ART 30S & 40S Students...
The challenges below are intended to encourage you to expand your creativity, challenge yourself to do something new, and play with ideas and materials to CREATE something new.
Each assignment requires that you do a bit of research about an artist (keep this in your idea journal) and also try an activity.
Instructions:
Each assignment requires that you do a bit of research about an artist (keep this in your idea journal) and also try an activity.
Instructions:
- Start by choosing one assignment to explore from the list, below. Between now and May 1st, you will work on between 4 and 7 of the choices below, and submit your documentation (photos/video) on Edsby.

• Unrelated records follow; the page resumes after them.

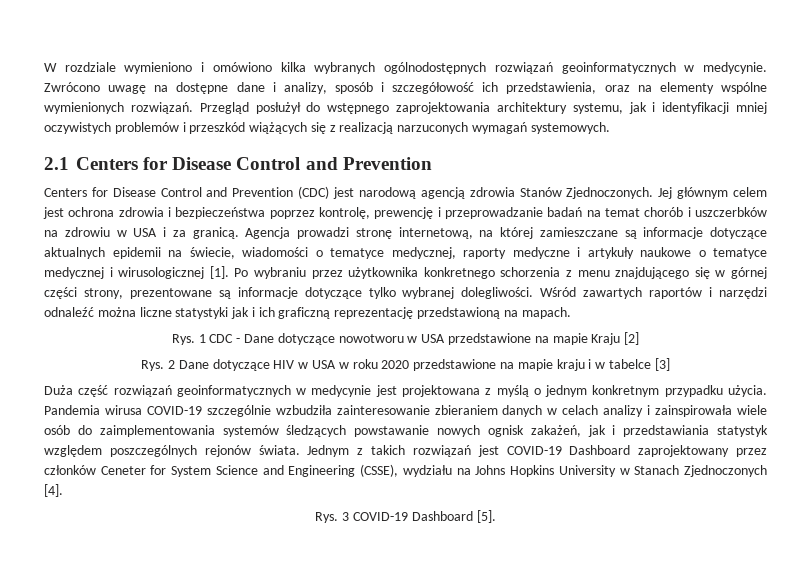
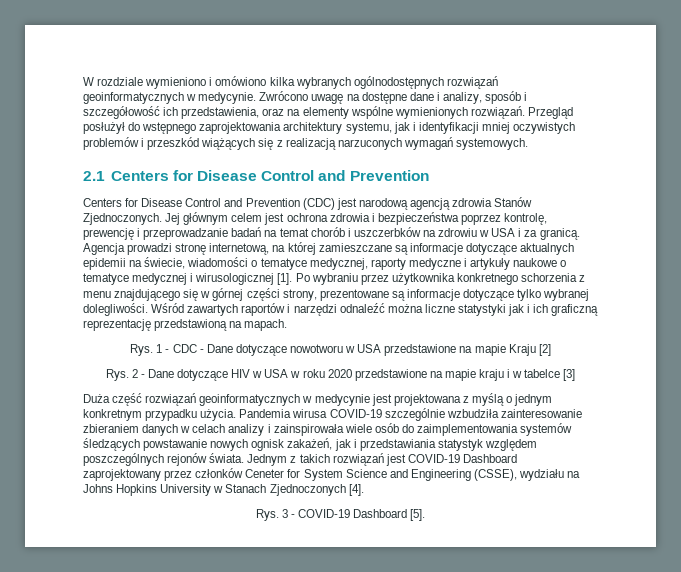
- Rys. 1 CDC - Dane dotyczące nowotworu w USA przedstawione na mapie Kraju [2]
+ Rys. 1 - CDC - Dane dotyczące nowotworu w USA przedstawione na mapie Kraju [2]
- Rys. 2 Dane dotyczące HIV w USA w roku 2020 przedstawione na mapie kraju i w tabelce [3]
+ Rys. 2 - Dane dotyczące HIV w USA w roku 2020 przedstawione na mapie kraju i w tabelce [3]
- Rys. 3 COVID-19 Dashboard [5].
+ Rys. 3 - COVID-19 Dashboard [5].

- You can either do the prompt first and then research the artist OR research the artist and then do the prompt. To research the artist you can watch the video(s) linked to the name of the artist, or research their work on your own (Google, Wikipedia, etc.) in order to answer the questions provided here in your idea journal. For each of these options, make sure to document the whole experience through PHOTOS or VIDEO!
- "Researching" the artist means recording the following in your sketchbook:
- 3 things you find interesting about the video / the artist's work
- 1 question you have about the artist or their work
- An explanation of how the prompt might relate to the artist’s work (sometimes it will relate to a specific artwork that they have made, sometimes it will relate to an idea or overall attitude that the artist has)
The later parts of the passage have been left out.